I am totally disgusted and very, very angry.
There are actually heartless Malaysians stealing from the poor and needy. This is really sick to the core. And what do they steal? Food, people. Food, glorious food!
Their fellow Malaysians are hungry, the sick and elderly at home are hungry, children and babies are hungry. But what do these people care?
As long as it is a government contract, there is the opportunity to make a kill. They are so used to such manna falling from the sky - easy money you do not have to sweat for. Who cares if it’s stealing from the food aid meant for the poor?
I have a term for such heartless imbeciles – dirty, cheap scums of the earth. It is sad that there are people without an iota of conscience lurking around, depriving the needy of their most basic necessity to survive – food.
(I was tempted to add that “may they burn in the fires of hell for eternity”, but I shall refrain from doing so. As a Christian, I am not supposed to curse. It is a sin.)
Most of us are trying our level best in this challenging time to help alleviate the suffering of the less fortunate in our midst. We give whatever we can to help support causes to aid the poor. Some of us spend time and energy with NGOs involved in charitable work.
This is the time for Malaysians to lean on one another; the more fortunate giving a leg-up for others. This is the right and proper thing to do.
And the next thing we hear – food aid for the poor being siphoned off into someone else’s pocket. Such brutal heartlessness among Malaysians cannot be tolerated and must be vehemently condemned.
Somehow, I was not totally taken by surprise by such callous acts of some. In my April 14 article, here, I had cautioned that “of more concern to many is whether government aid meant for the needy and destitute has been siphoned off along the way.
“If an RM100 food aid is supposed to be allocated to a family, stealing RM50 from the package is unforgivable.”
It is clear now that my fears and concerns were not without basis. The Rasah case is an example and I expect there will be many more.
Yesterday, Rasah MP Cha Kee Chin claimed that the government-funded Covid-19 food aid packs were not worth RM100 a pack as promised.
He said his office received 150 packs on Wednesday, but he and his team found that the total value of each packet of food aid was only worth around RM35.
This is from the 1,000 Covid-19 food aid packs for the B40 lower-income group to help them during the current movement control order (MCO) and which the Perikatan Nasional government said had been allocated for each parliamentary constituency.
According to Cha, there were only seven items in the orange packet which were five kilogrammes of rice, one kilogramme of cooking oil, one packet of rice vermicelli, a packet of biscuits, tea and instant coffee.
“The food pack probably cost, at most, RM35,” he added.
All of us must surely know the price of essential food items at the grocery store. What the MP sees is what he gets. The items he sees with his own eyes before him do not lie. They are really worth at most RM35.
The Ah Pek, Makcik or elderly homemaker who has never been to school will also know the value. They also want to know what happened to the balance of the RM65. Disappeared into thin air?
Imagine a request for 2,000 packs for a constituency. A sum of RM65 short for a package of food aid means a total of RM130,000 has gone missing. This is serious.
The final score is this – our delivery system for government aid is in one hell of a mess. There are times when we believe this is deliberate because the messier it is, the more room there is for corruption and sleazy deals.
As most of the food aid is distributed by the Social Welfare Department, an agency under the Ministry of Women, Family and Community Development, the ministry has a lot of explanation to do.

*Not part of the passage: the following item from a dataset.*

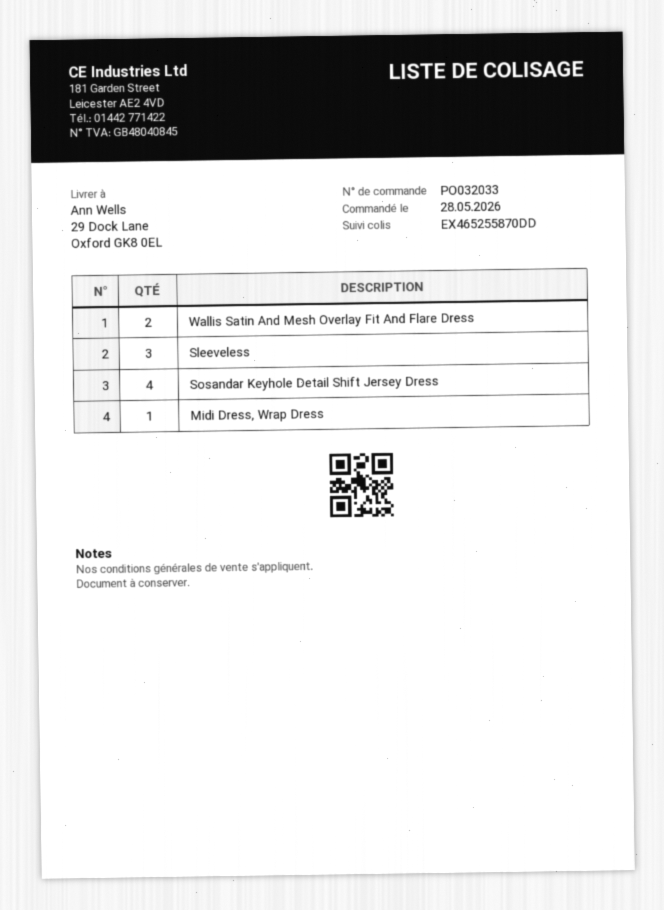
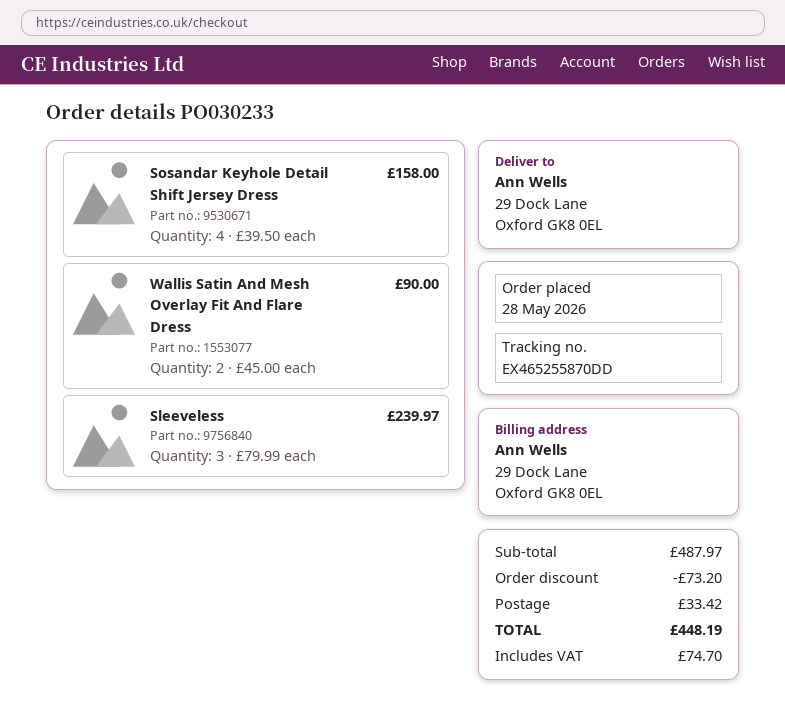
order number: PO032033 -> PO030233
Midi Dress, Wrap Dress: 1 -> none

So, too, the government lawmakers who are directly responsible for handling the food aid allocations in their respective areas.
They must be told that it is wrong if their aides or party workers take a cut from the food aid allocation as payment for their distribution work.
I’m glad that a Sarawak minister has informed me that he paid his frontliners from his own pocket for their help in the distribution process.
I must also thank some lawmakers who took the trouble to send me the list of their recipients of food aid and the amount spent. Well done.
Let me repeat my suggestion to all lawmakers: Furnish a public account of how your allocations have been spent, how many families have benefitted and in which areas of your respective constituencies.
This is about trust, accountability and transparency.
More importantly, that will leave little or no room for the scums of the earth to steal food from the hungry and starving.
Not doing enough for the poor and needy is morally wrong; stealing from them is pure evil.